Calcium-containing products (calcium carbonate, calcium citrate, calcium gluconate) are available in Australia as:
- Listed medicines (ARTG Category 2) for dietary supplementation — available over the counter
- Unregistered ingredient in compounding pharmacy preparations
No formal ARTG prescription product entries were identified for this DrugBank record. There are accordingly no TGA-approved Product Information (PI) documents to reference for this specific entry.
Safety Considerations
No TGA-approved Product Information (PI) is linked to this DrugBank entry in Australia. The following general considerations apply based on the known pharmacology of calcium:
- Hypercalcaemia risk: Excessive calcium supplementation can cause hypercalcaemia (nausea, constipation, renal stones, cardiac arrhythmia)
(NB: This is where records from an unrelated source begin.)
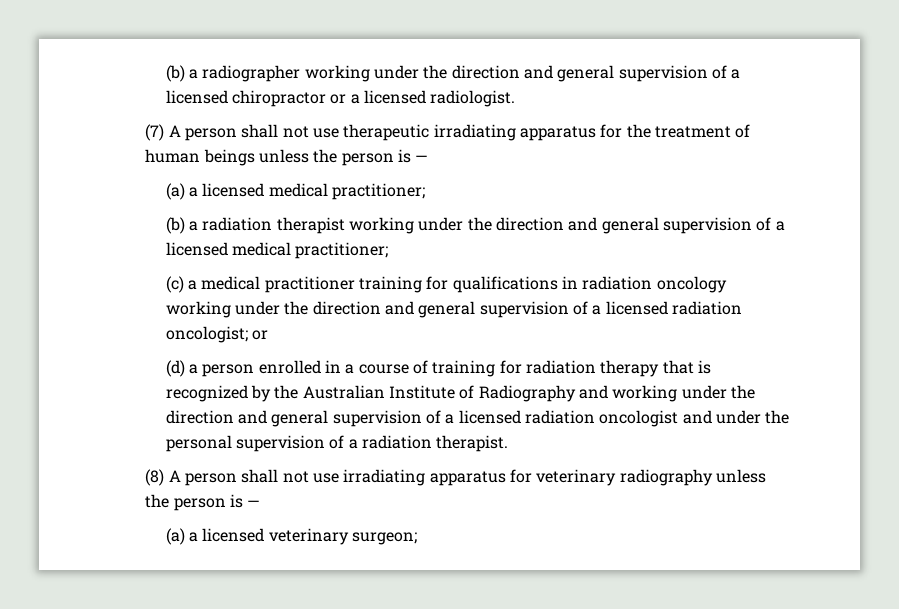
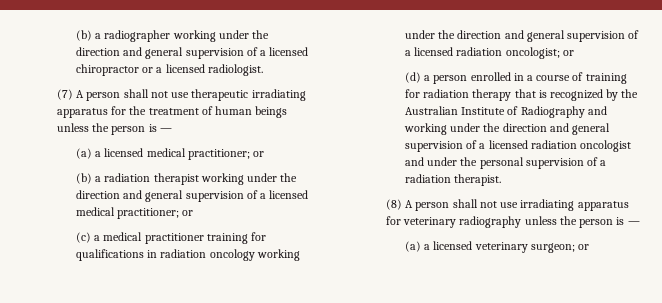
- (a) a licensed medical practitioner;
+ (a) a licensed medical practitioner; or
- (b) a radiation therapist working under the direction and general supervision of a licensed medical practitioner;
+ (b) a radiation therapist working under the direction and general supervision of a licensed medical practitioner; or
- (a) a licensed veterinary surgeon;
+ (a) a licensed veterinary surgeon; or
- Cardiovascular signal: Epidemiological reviews (PMID 22283597) have raised concerns that high-dose supplemental calcium may increase cardiovascular event risk, potentially including thrombotic events — directly relevant to the predicted indication and supporting a Hold decision
- Drug interactions: No DDI data was retrieved for this query
Please refer to TGA-approved Product Information for individual calcium salt products (e.g., calcium carbonate, calcium gluconate) currently listed on the ARTG for applicable safety guidance.
Conclusion and Next Steps
Decision: Hold
Rationale: The TxGNN model has captured a real and well-established biological association between calcium and thrombotic disease — Ca²⁺ is genuinely central to the coagulation cascade as Factor IV. However, this association is pathomechanistic rather than therapeutic: calcium promotes clot formation rather than preventing it, and there is no established therapeutic hypothesis by which calcium supplementation would treat thrombotic disease. All clinically relevant trials in this evidence pack test anticoagulant agents. Epidemiological data even suggest that supplemental calcium may increase cardiovascular and thrombotic risk, the opposite of the desired effect.
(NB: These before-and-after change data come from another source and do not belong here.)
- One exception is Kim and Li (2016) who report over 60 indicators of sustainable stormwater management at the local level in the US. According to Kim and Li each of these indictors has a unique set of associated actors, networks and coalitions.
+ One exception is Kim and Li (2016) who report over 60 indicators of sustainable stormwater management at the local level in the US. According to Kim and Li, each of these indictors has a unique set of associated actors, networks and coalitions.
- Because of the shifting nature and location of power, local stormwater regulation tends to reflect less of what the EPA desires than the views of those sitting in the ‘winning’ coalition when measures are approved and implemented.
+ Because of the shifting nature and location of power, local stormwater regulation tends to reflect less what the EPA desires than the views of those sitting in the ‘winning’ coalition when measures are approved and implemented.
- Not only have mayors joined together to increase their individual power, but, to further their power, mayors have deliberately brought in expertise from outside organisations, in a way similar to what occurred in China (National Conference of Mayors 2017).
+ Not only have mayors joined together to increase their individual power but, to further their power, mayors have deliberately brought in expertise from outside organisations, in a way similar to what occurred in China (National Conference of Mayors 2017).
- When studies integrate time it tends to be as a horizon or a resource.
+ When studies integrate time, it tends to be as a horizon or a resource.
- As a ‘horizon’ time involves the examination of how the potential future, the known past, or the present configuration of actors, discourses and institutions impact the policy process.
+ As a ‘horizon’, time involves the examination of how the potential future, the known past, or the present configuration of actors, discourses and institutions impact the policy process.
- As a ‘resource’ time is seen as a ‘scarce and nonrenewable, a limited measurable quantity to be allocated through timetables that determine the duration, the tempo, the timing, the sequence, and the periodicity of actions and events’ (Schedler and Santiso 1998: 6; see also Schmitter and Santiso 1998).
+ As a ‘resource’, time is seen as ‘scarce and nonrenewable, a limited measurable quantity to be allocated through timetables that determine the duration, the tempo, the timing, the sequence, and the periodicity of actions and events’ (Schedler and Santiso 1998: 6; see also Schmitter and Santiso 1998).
To proceed, the following would need to be established:
- A biologically coherent and paradox-resolving therapeutic hypothesis (e.g., is the intended intervention calcium chelation, calcium channel modulation, or a specific downstream signalling target rather than elemental calcium supplementation?)
- Differentiation of whether TxGNN is predicting calcium’s role as a drug target versus a treatment agent
- Preclinical studies specifically examining whether calcium supplementation — at physiological or pharmacological doses — reduces thrombotic outcomes in validated animal models
- Mechanistic clarification from DrugBank and literature on whether any calcium formulation or analogue has demonstrated anti-thrombotic rather than pro-thrombotic activity
- TGA regulatory pathway scoping if a coherent repurposing hypothesis is established
Disclaimer
This content is for research purposes only and does not constitute medical advice. Clinical validation is required before any clinical application.